Le bon déroulement du processus électoral arrive en tous cas au moins mauvais moment pour Paris. Initialement prévu pour une courte période, l’opération Sangaris commençait à s’installer dans la durée, alors que l’armée française est confrontée à un besoin croissant de ses effectifs. "Six mois n’auraient pas suffi pour stabiliser le pays, mais après deux ans et demi, il est évident que ce type d’opérations finit pas peser sur les capacités françaises, indique le général Trinquand. Il était nécessaire que les Français se désengagent pour laisser place à des forces internationales."
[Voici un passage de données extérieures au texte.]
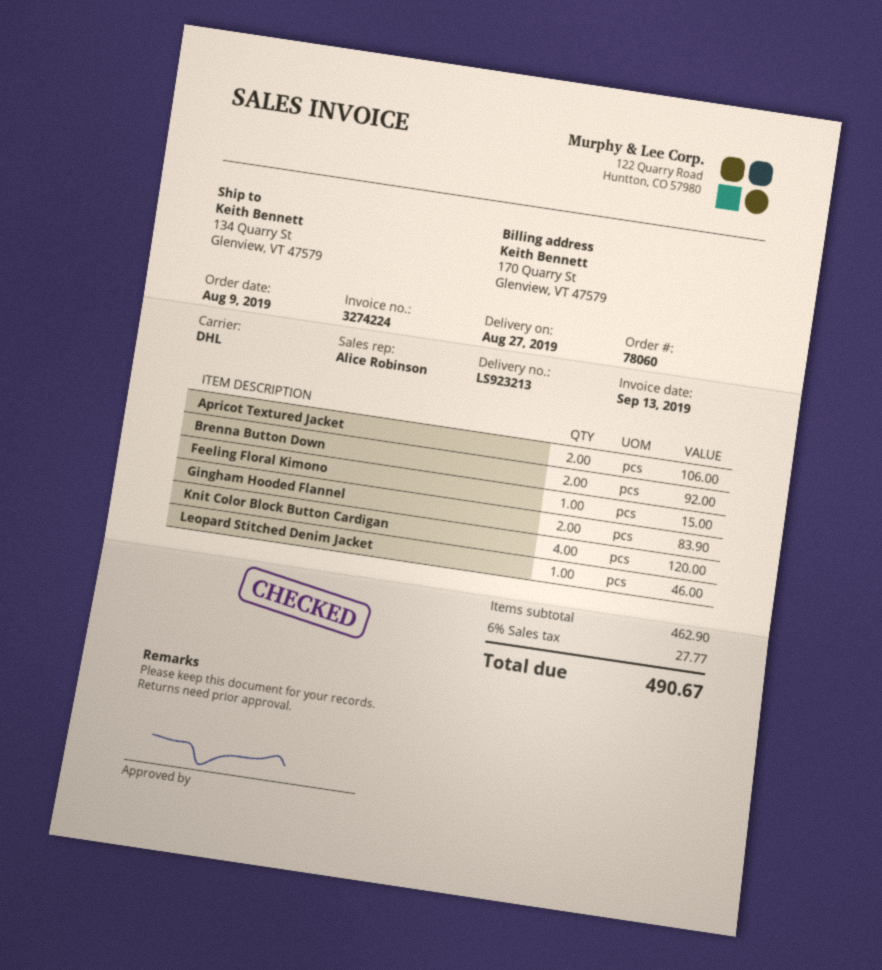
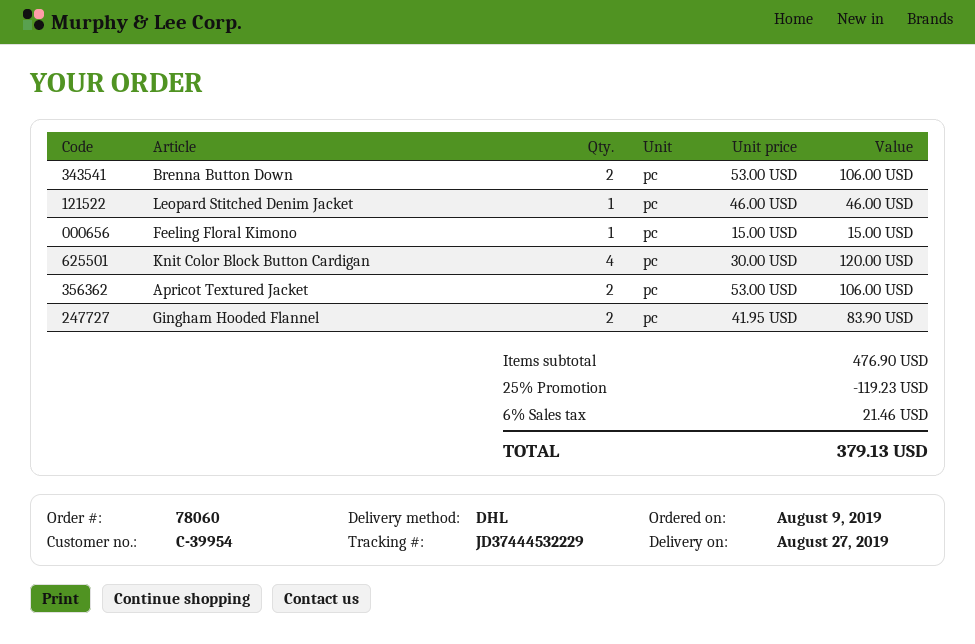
Brenna Button Down: 2 for 92.00 -> 2 for 106.00
subtotal: 462.90 -> 476.90
discount: none -> 25% = 119.23
tax: 6% = 27.77 -> 6% = 21.46
total: 490.67 -> 379.13

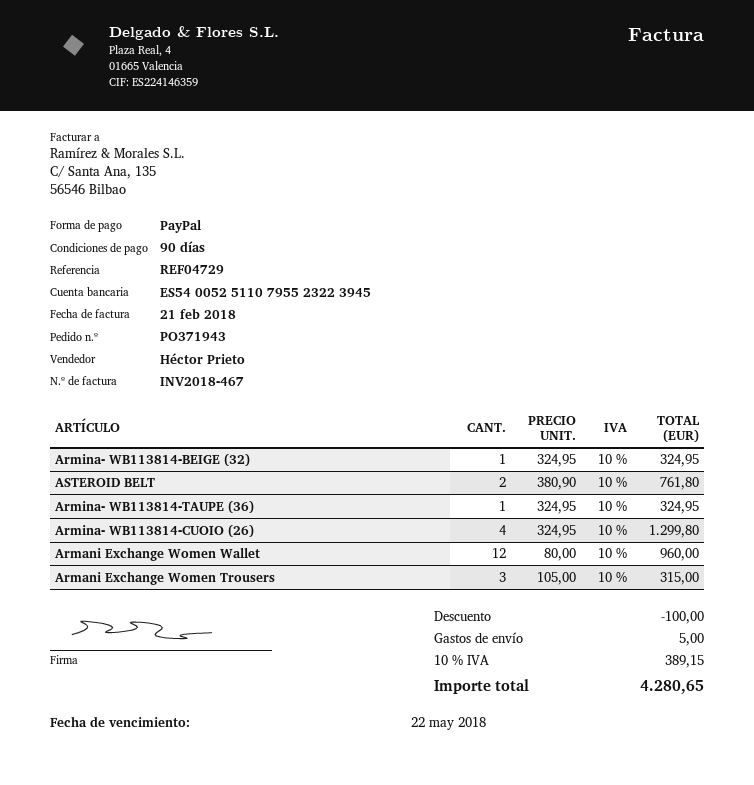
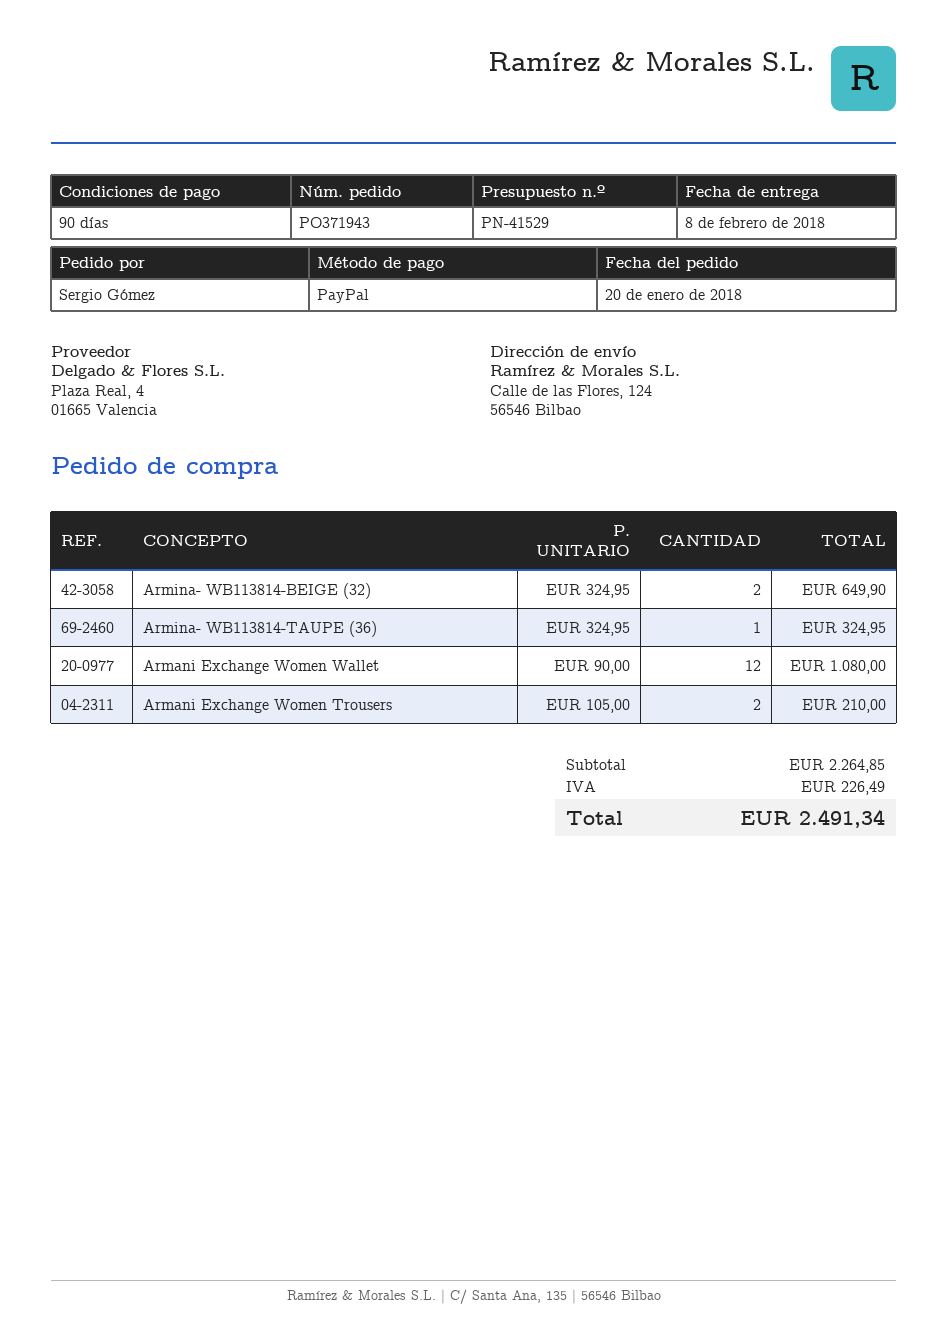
Armina- WB113814-BEIGE (32): 1 x 324.95 = 324.95 -> 2 x 324.95 = 649.90
ASTEROID BELT: 2 x 380.90 = 761.80 -> none
Armina- WB113814-CUOIO (26): 4 x 324.95 = 1299.80 -> none
Armani Exchange Women Wallet: 12 x 80.00 = 960.00 -> 12 x 90.00 = 1080.00
Armani Exchange Women Trousers: 3 x 105.00 = 315.00 -> 2 x 105.00 = 210.00
discount: 100.00 -> none
shipping: 5.00 -> none
tax: 389.15 -> 226.49
total: 4280.65 -> 2491.34

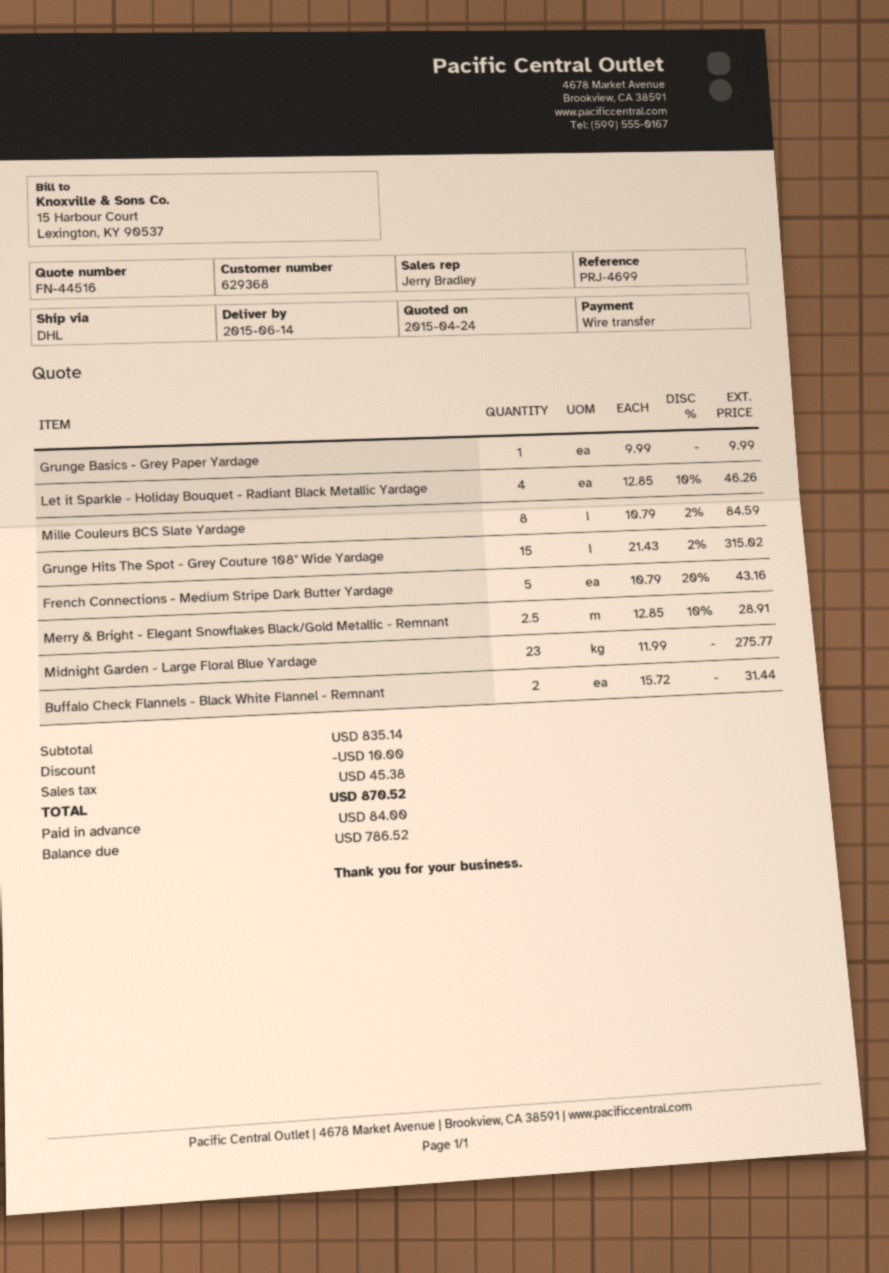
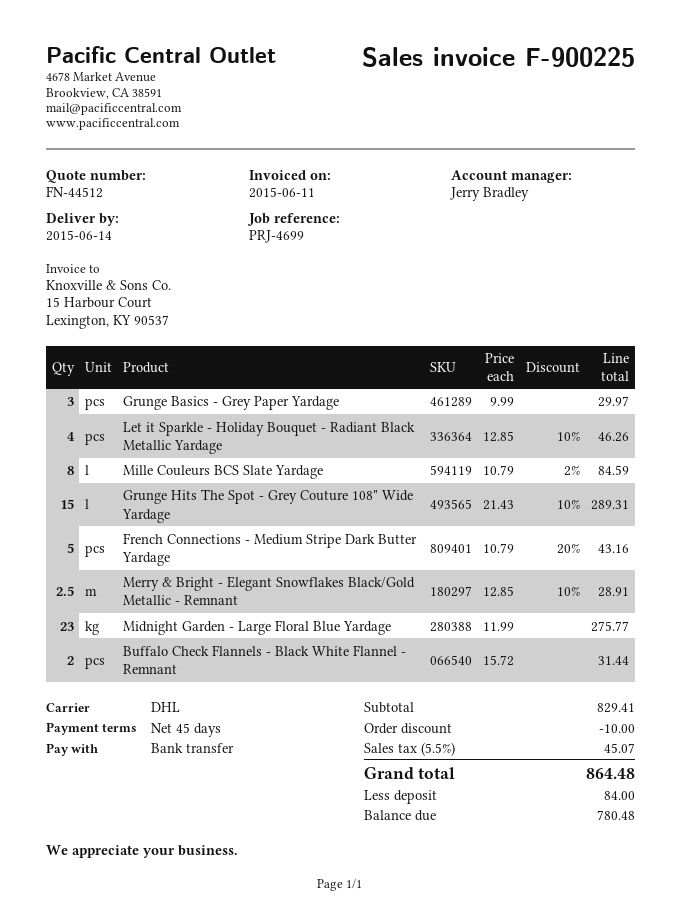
quote number: FN-44516 -> FN-44512
Grunge Basics - Grey Paper Yardage: 1 x 9.99 = 9.99 -> 3 x 9.99 = 29.97
Grunge Hits The Spot - Grey Couture 108" Wide Yardage: 15 x 21.43 - 2% = 315.02 -> 15 x 21.43 - 10% = 289.31
subtotal: 835.14 -> 829.41
tax: 45.38 -> 45.07
total: 870.52 -> 864.48
balance: 786.52 -> 780.48

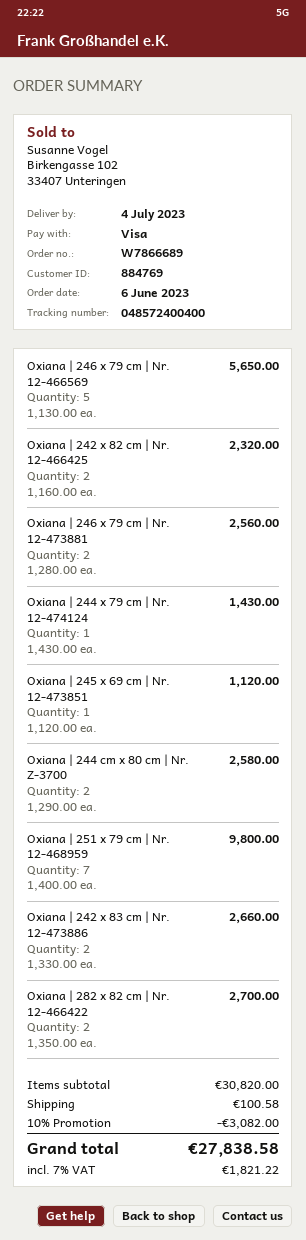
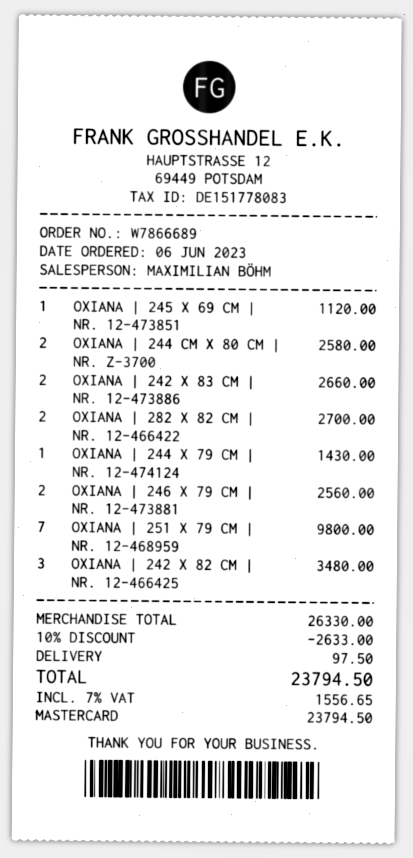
payment method: Visa -> Mastercard
Oxiana | 246 x 79 cm | Nr. 12-466569: 5 for 5650.00 -> none
Oxiana | 242 x 82 cm | Nr. 12-466425: 2 for 2320.00 -> 3 for 3480.00
subtotal: 30820.00 -> 26330.00
discount: 10% = 3082.00 -> 10% = 2633.00
shipping: 100.58 -> 97.50
tax: 7% = 1821.22 -> 7% = 1556.65
total: 27838.58 -> 23794.50

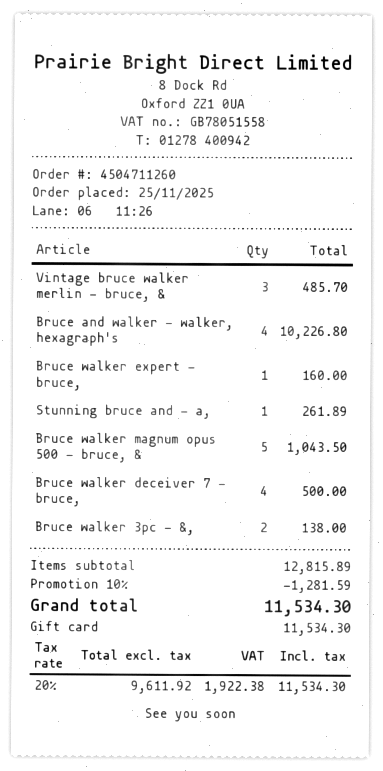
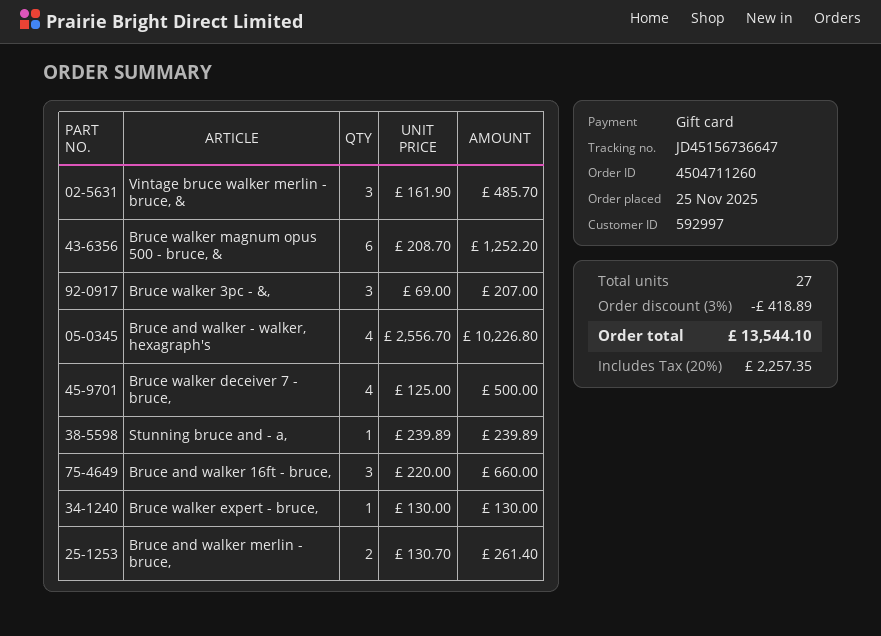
Bruce walker expert - bruce,: 1 for 160.00 -> 1 for 130.00
Stunning bruce and - a,: 1 for 261.89 -> 1 for 239.89
Bruce walker magnum opus 500 - bruce, &: 5 for 1043.50 -> 6 for 1252.20
Bruce walker 3pc - &,: 2 for 138.00 -> 3 for 207.00
Bruce and walker 16ft - bruce,: none -> 3 for 660.00
Bruce and walker merlin - bruce,: none -> 2 for 261.40
discount: 10% = 1281.59 -> 3% = 418.89
tax: 20% = 1922.38 -> 20% = 2257.35
total: 11534.30 -> 13544.10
Depuis les attentats qui ont frappé Paris en 2015, la défense du territoire français (opération "Sentinelle") et la lutte contre le terrorisme, notamment au Sahel (opération "Barkhane"), sont devenues prioritaires. Dans ce contexte, Paris a-t-il encore vocation à jouer les gendarmes de l’Afrique ? "Plus maintenant, répond Dominique Trinquand, mais il faut rappeler que Sangaris s’est mis en place en 48 heures. Les forces internationales comme l’Union africaine n’a pas cette capacité d’intervention rapide. Quant à l’ONU, il lui faut entre six mois et un an pour ce genre d’opération. La France a un processus politique qui fait que le président, en tant que chef des armées, peut prendre très rapidement des décisions avant d’en rendre compte au Parlement. C’est l’un des seuls pays à pouvoir le faire."